***** EXERCISE MATERIAL
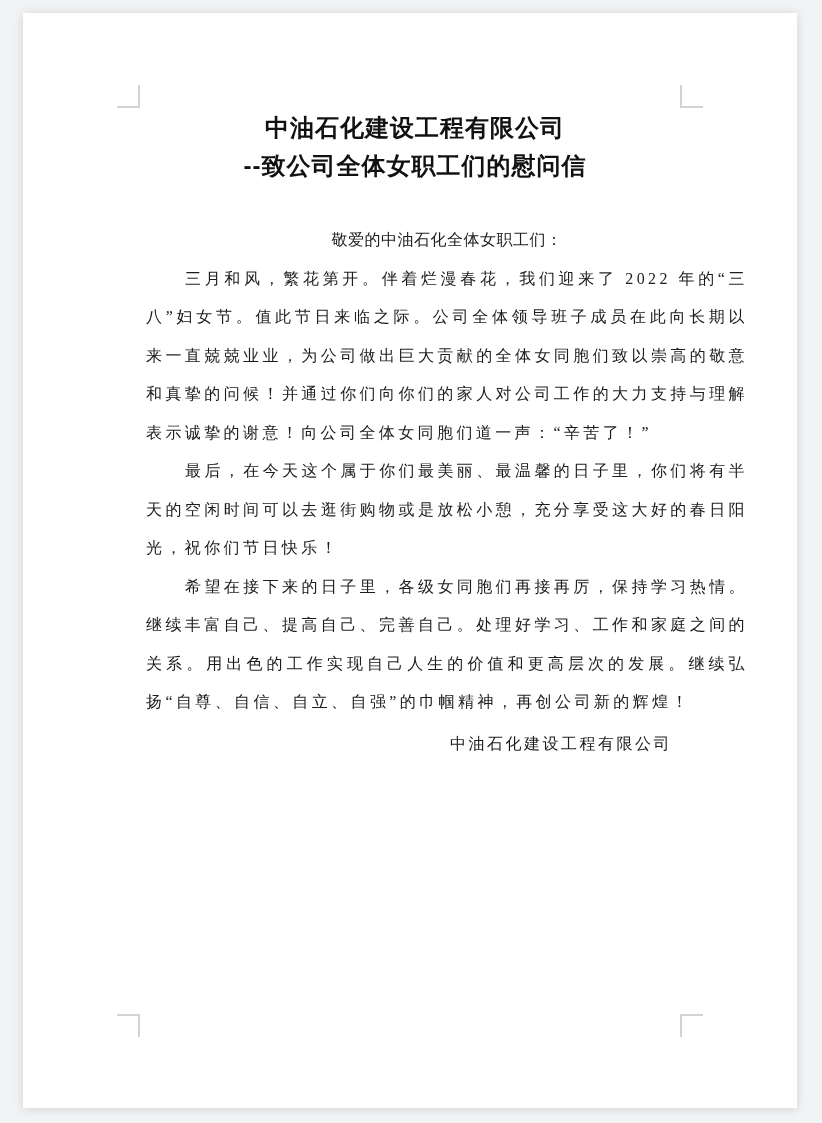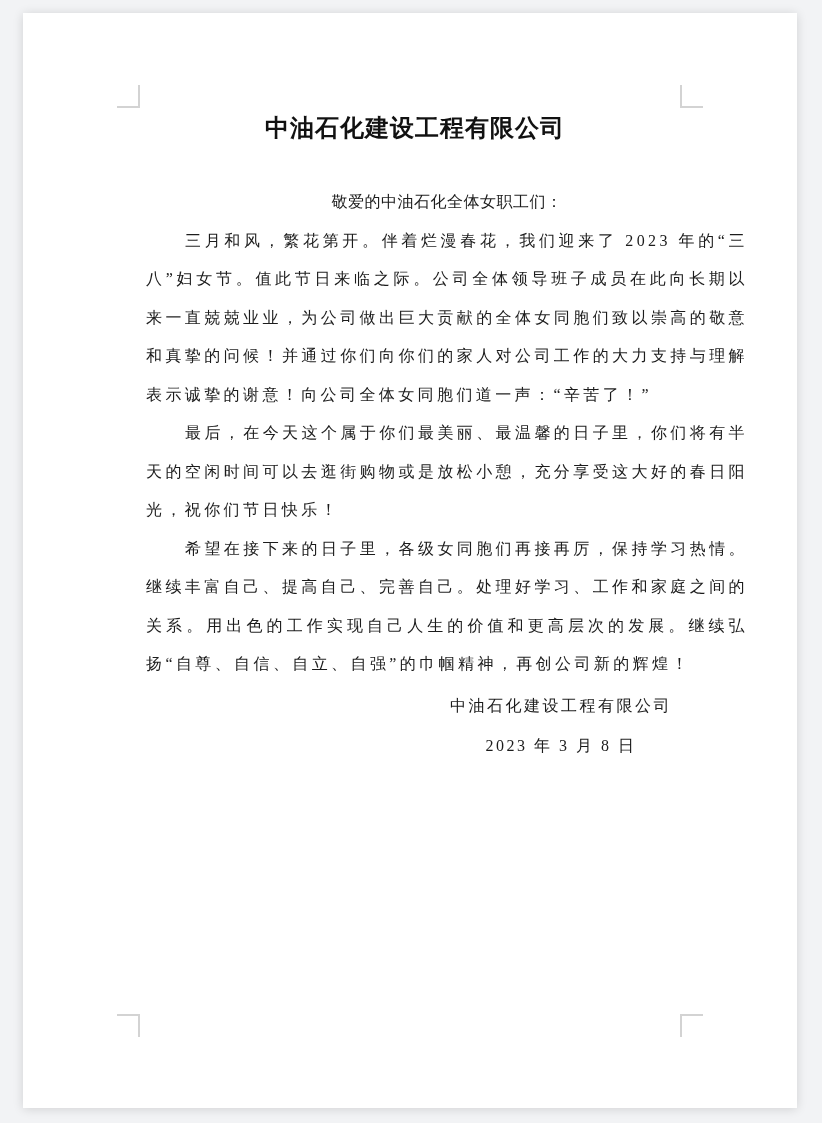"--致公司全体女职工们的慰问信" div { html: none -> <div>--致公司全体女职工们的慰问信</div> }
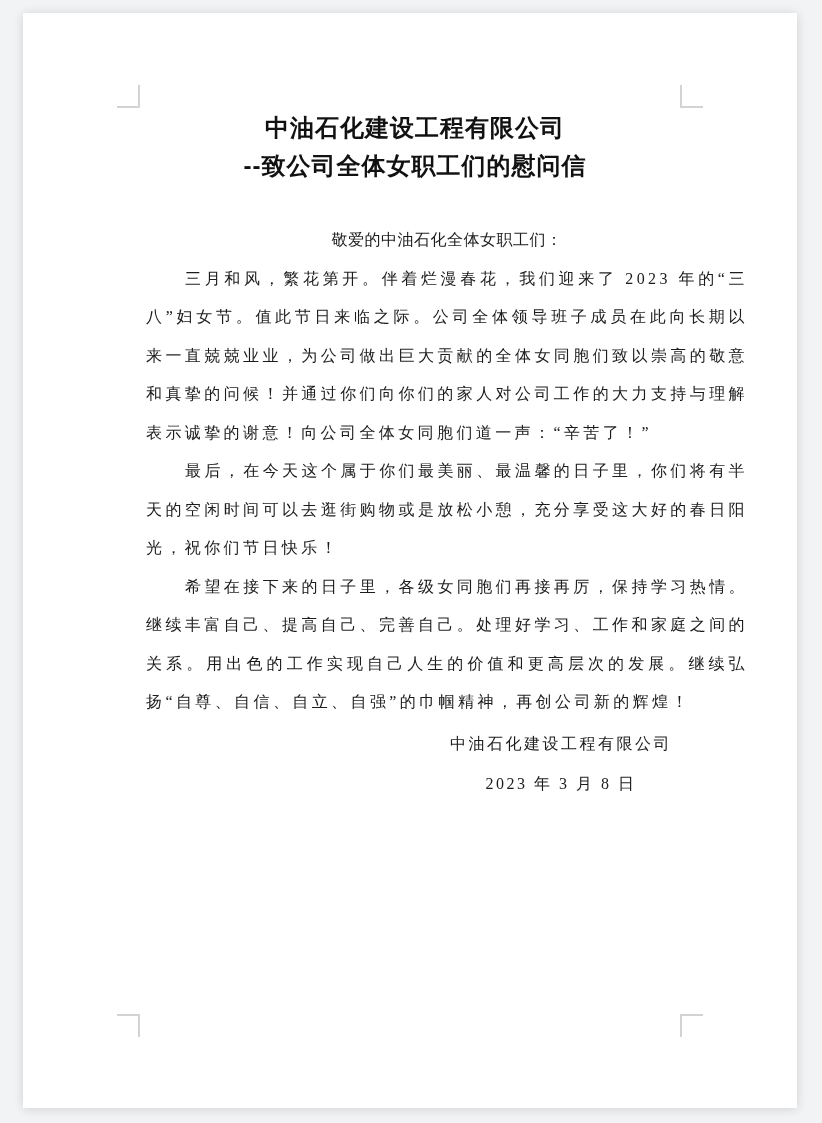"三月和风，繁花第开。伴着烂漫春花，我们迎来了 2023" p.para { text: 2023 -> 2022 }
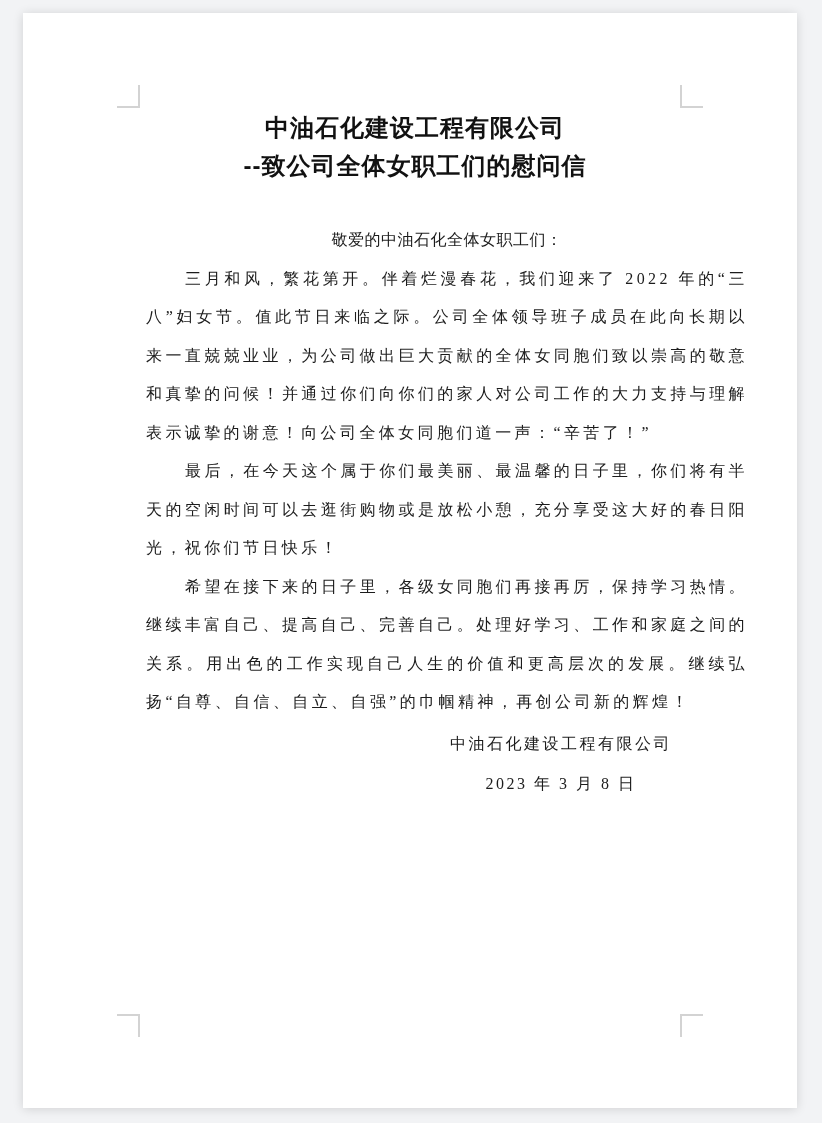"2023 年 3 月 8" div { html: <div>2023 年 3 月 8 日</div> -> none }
**********
***** EXERCISE MATERIAL
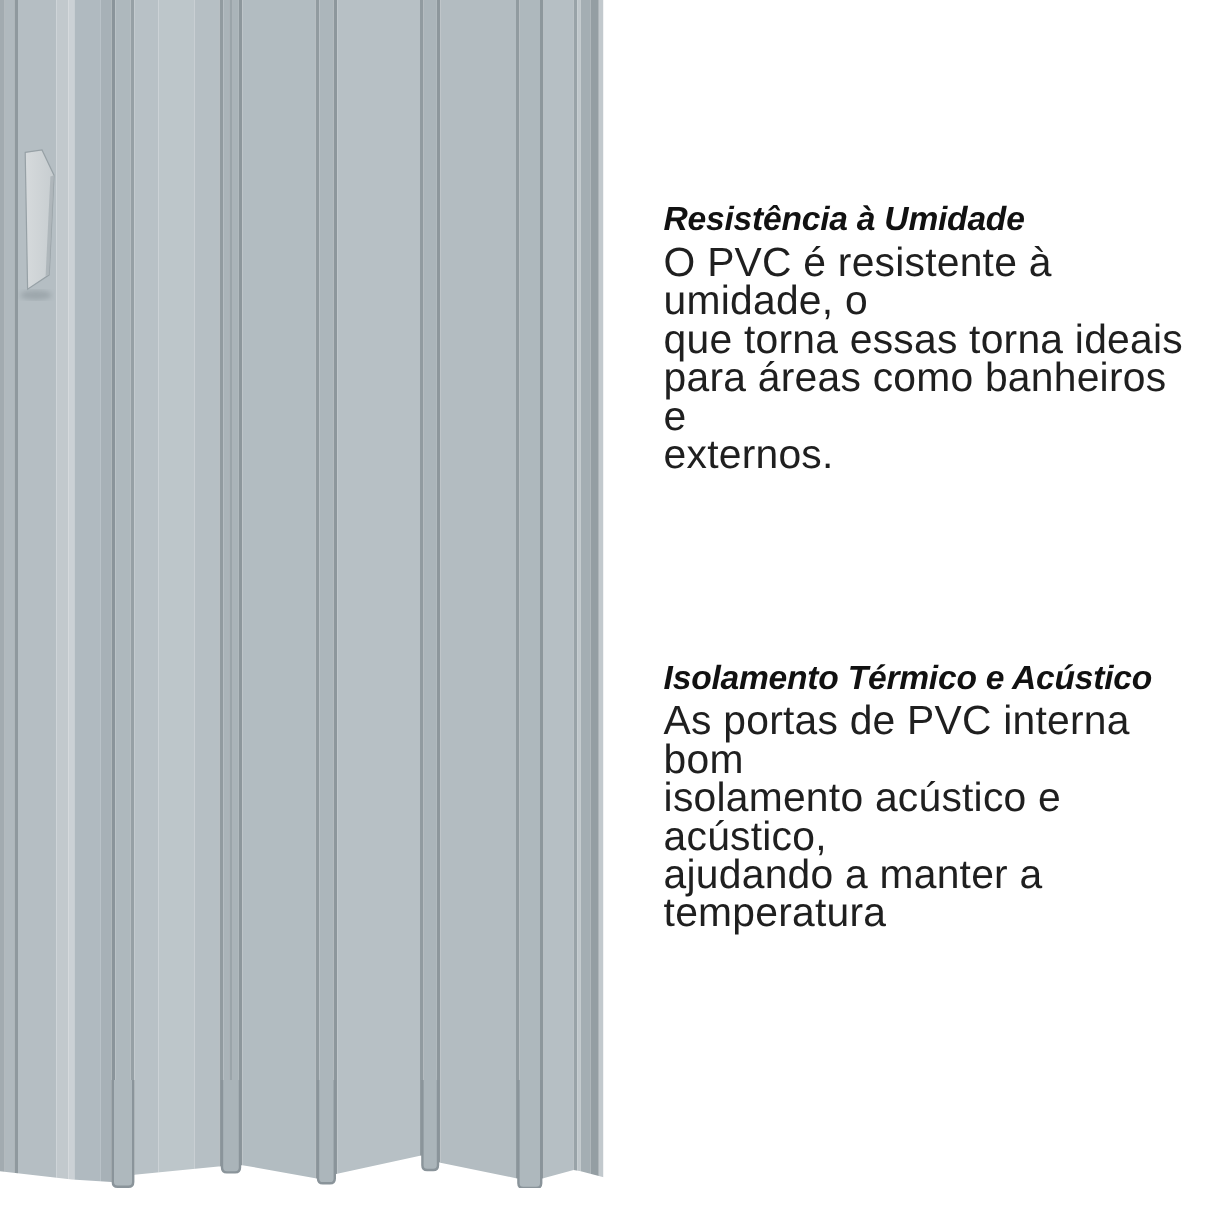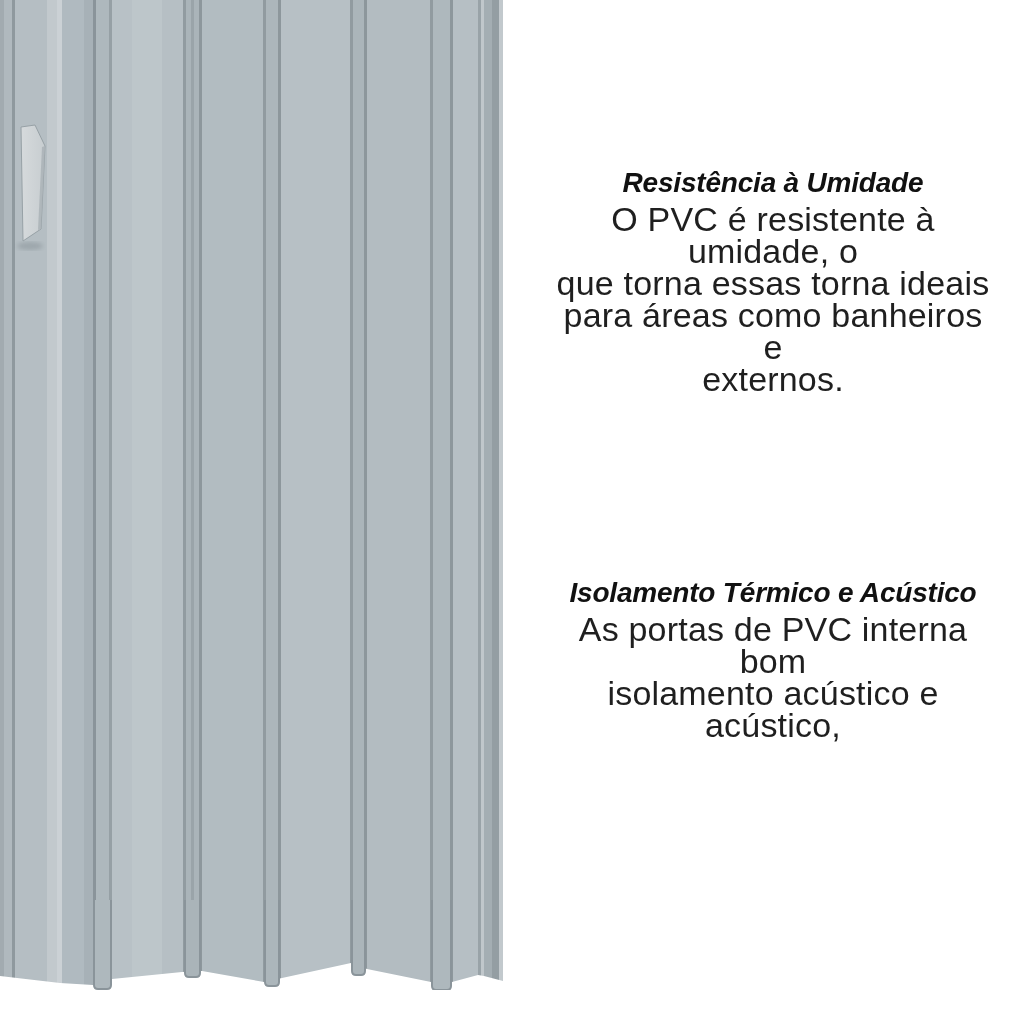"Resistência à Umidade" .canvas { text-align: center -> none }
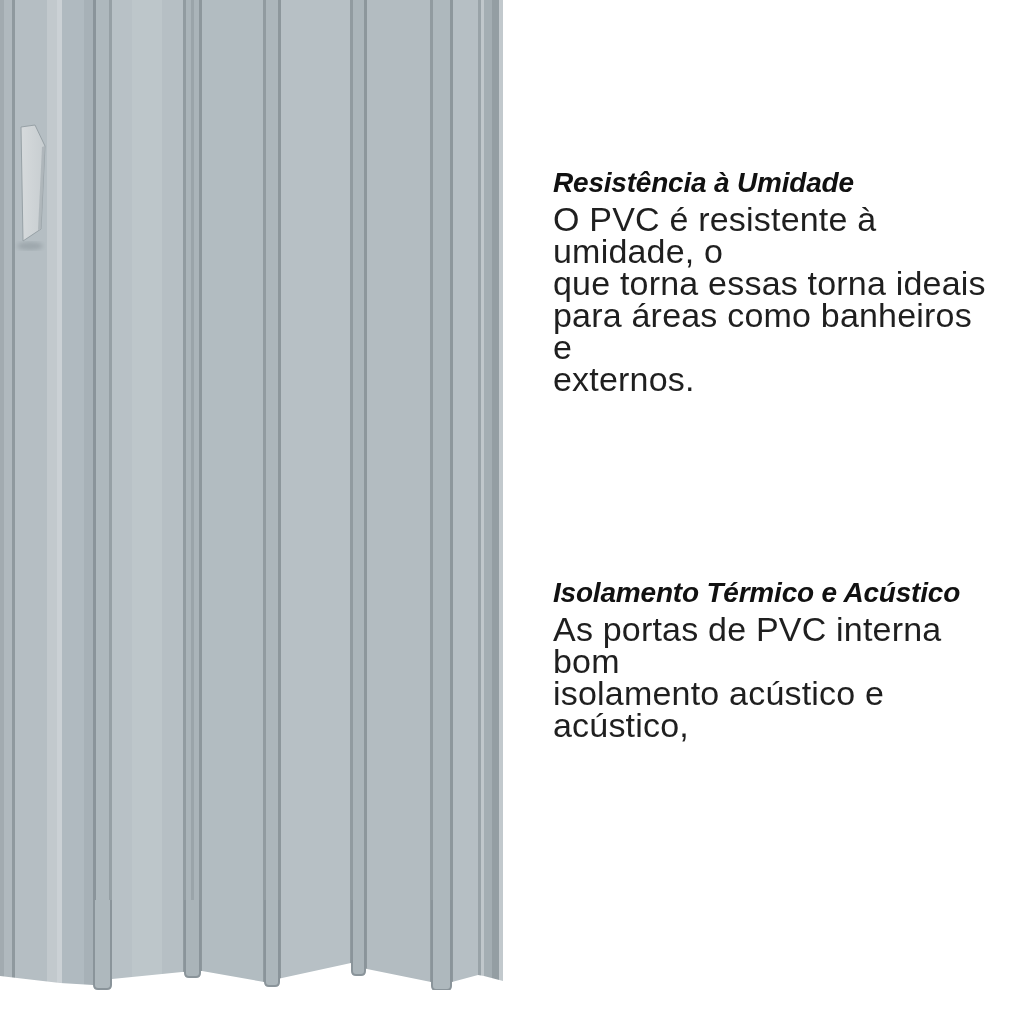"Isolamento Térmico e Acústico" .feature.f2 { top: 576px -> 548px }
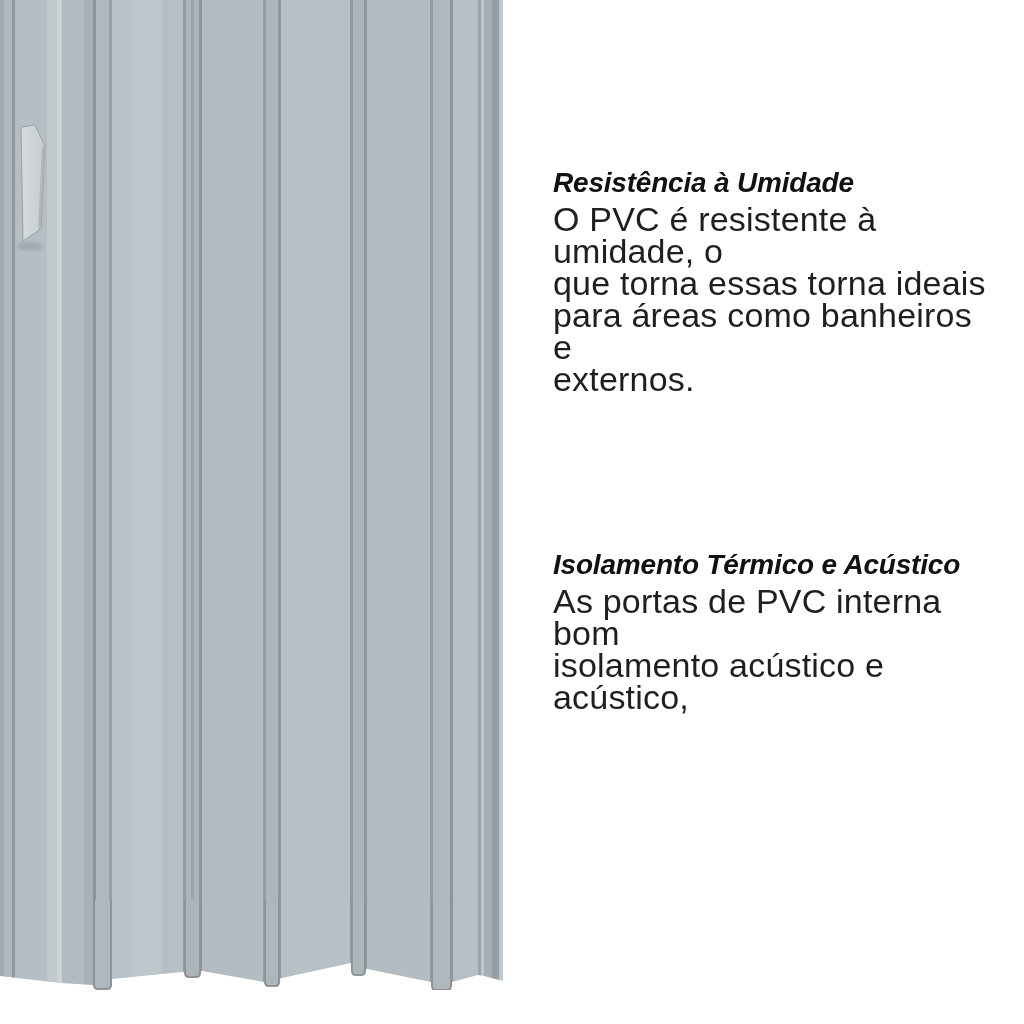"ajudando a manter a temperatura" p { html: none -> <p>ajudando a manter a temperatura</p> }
**********
#### WHAT IS NEEDED
What you return from the records above should be exactly everything from the line with "top: 576px ->" down to the line with "none -> <p>ajudando", both kept, and no pictures.

#### PROBLEM SOLUTION
"Isolamento Térmico e Acústico" .feature.f2 { top: 576px -> 548px }
"ajudando a manter a temperatura" p { html: none -> <p>ajudando a manter a temperatura</p> }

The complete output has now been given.